INPUT Block Start
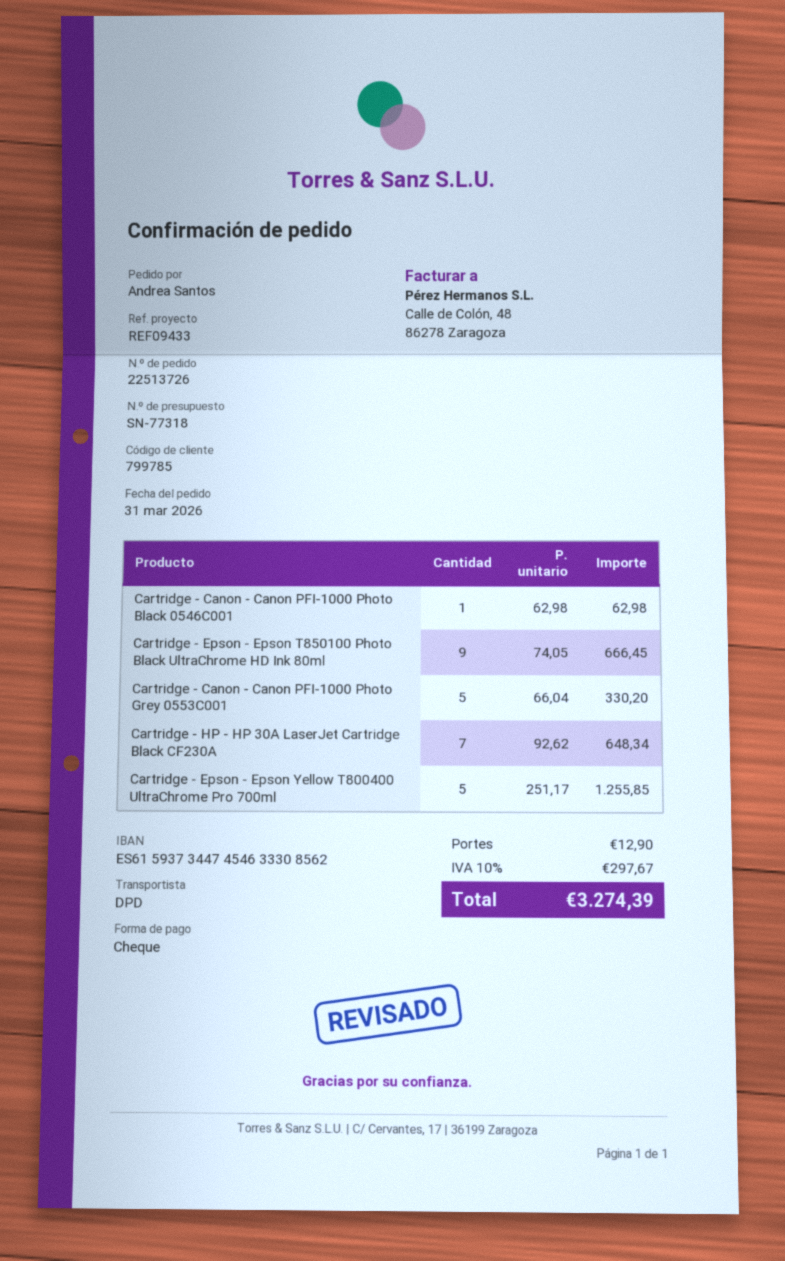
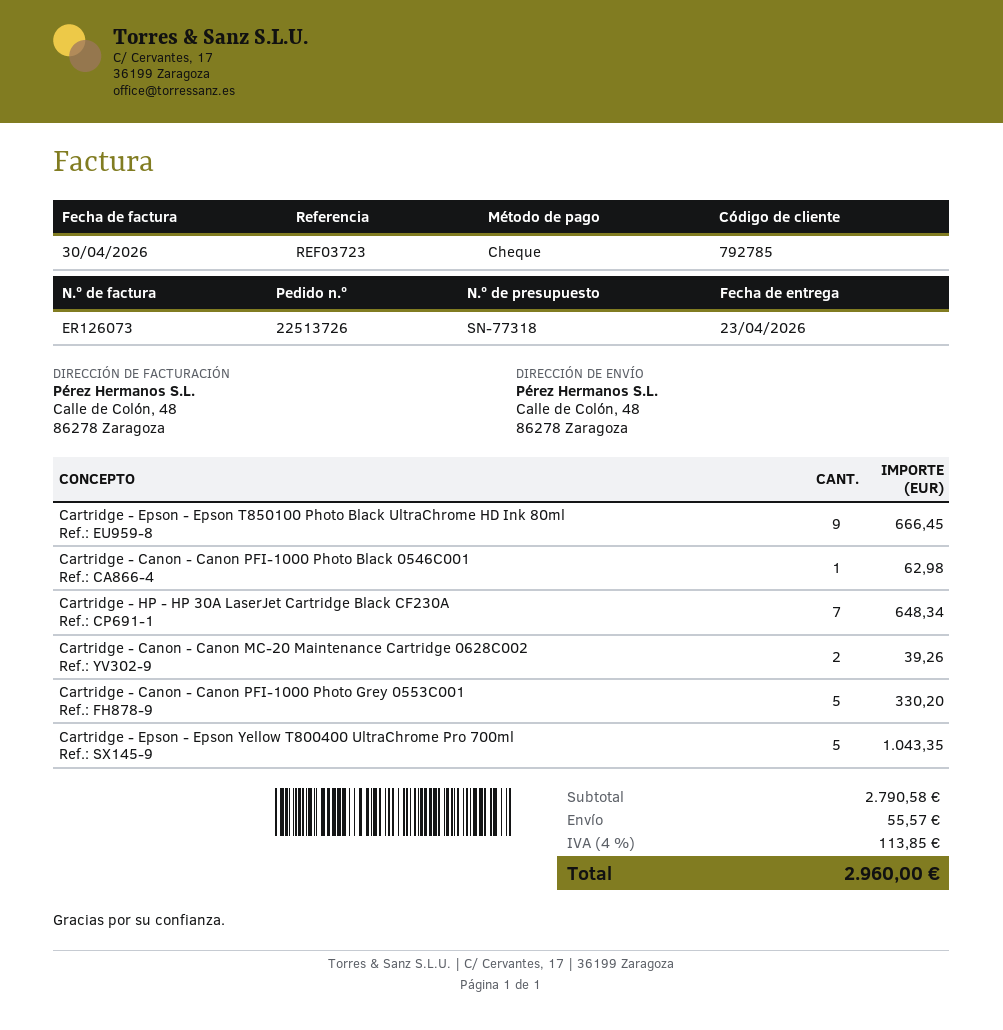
customer number: 799785 -> 792785
reference: REF09433 -> REF03723
Cartridge - Epson - Epson Yellow T800400 UltraChrome Pro 700ml: 5 for 1255.85 -> 5 for 1043.35
Cartridge - Canon - Canon MC-20 Maintenance Cartridge 0628C002: none -> 2 for 39.26
shipping: 12.90 -> 55.57
tax: 10% = 297.67 -> 4% = 113.85
total: 3274.39 -> 2960.00

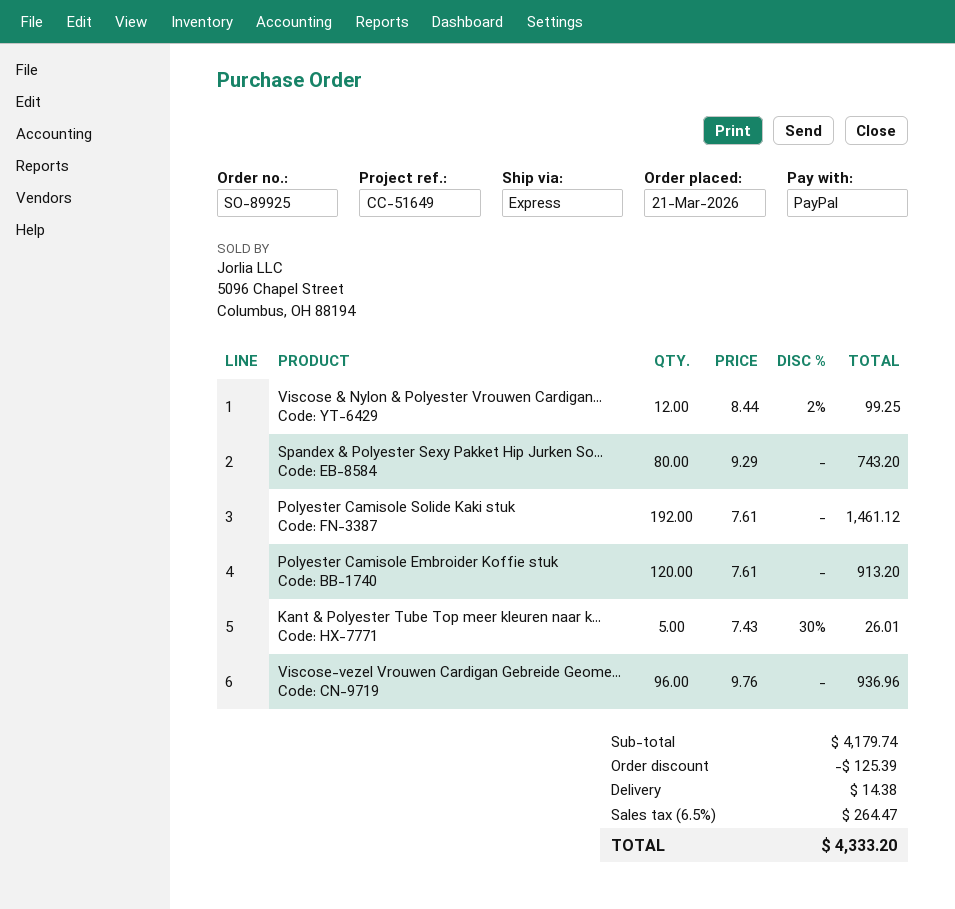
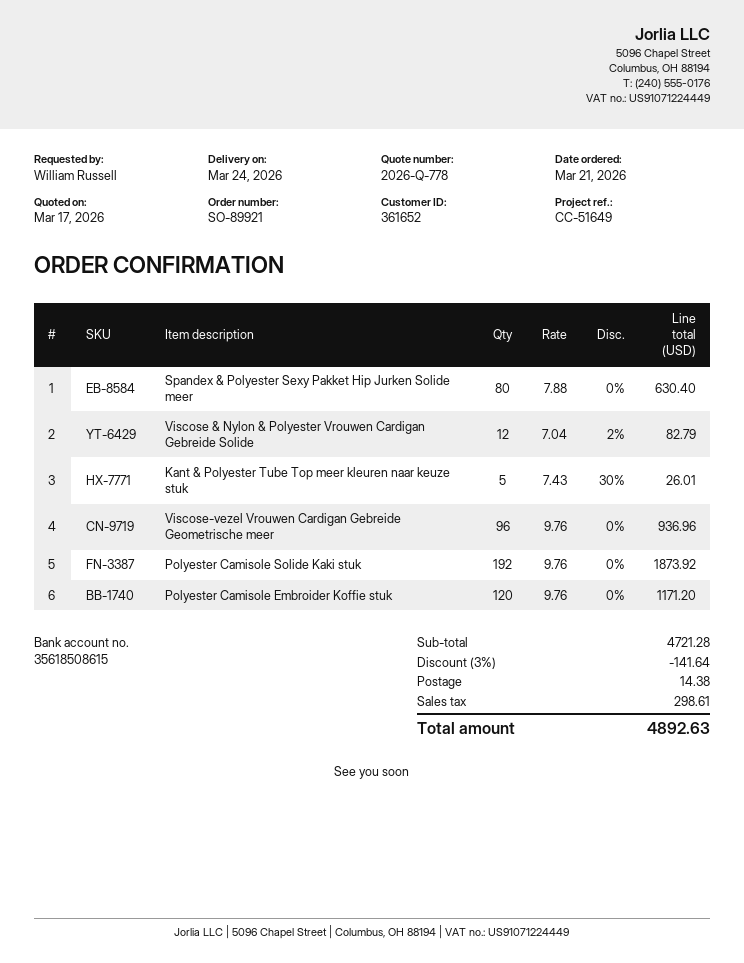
order number: SO-89925 -> SO-89921
Viscose & Nylon & Polyester Vrouwen Cardigan...: 12 x 8.44 - 2% = 99.25 -> 12 x 7.04 - 2% = 82.79
Spandex & Polyester Sexy Pakket Hip Jurken So...: 80 x 9.29 = 743.20 -> 80 x 7.88 = 630.40
Polyester Camisole Solide Kaki stuk: 192 x 7.61 = 1461.12 -> 192 x 9.76 = 1873.92
Polyester Camisole Embroider Koffie stuk: 120 x 7.61 = 913.20 -> 120 x 9.76 = 1171.20
subtotal: 4179.74 -> 4721.28
discount: 125.39 -> 141.64
tax: 264.47 -> 298.61
total: 4333.20 -> 4892.63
INPUT Block End
▸ EXERCISE AIM:
All of the records above should be written out exactly, with the pictures left out.

▸ EXERCISE OUTPUT:
customer number: 799785 -> 792785
reference: REF09433 -> REF03723
Cartridge - Epson - Epson Yellow T800400 UltraChrome Pro 700ml: 5 for 1255.85 -> 5 for 1043.35
Cartridge - Canon - Canon MC-20 Maintenance Cartridge 0628C002: none -> 2 for 39.26
shipping: 12.90 -> 55.57
tax: 10% = 297.67 -> 4% = 113.85
total: 3274.39 -> 2960.00

order number: SO-89925 -> SO-89921
Viscose & Nylon & Polyester Vrouwen Cardigan...: 12 x 8.44 - 2% = 99.25 -> 12 x 7.04 - 2% = 82.79
Spandex & Polyester Sexy Pakket Hip Jurken So...: 80 x 9.29 = 743.20 -> 80 x 7.88 = 630.40
Polyester Camisole Solide Kaki stuk: 192 x 7.61 = 1461.12 -> 192 x 9.76 = 1873.92
Polyester Camisole Embroider Koffie stuk: 120 x 7.61 = 913.20 -> 120 x 9.76 = 1171.20
subtotal: 4179.74 -> 4721.28
discount: 125.39 -> 141.64
tax: 264.47 -> 298.61
total: 4333.20 -> 4892.63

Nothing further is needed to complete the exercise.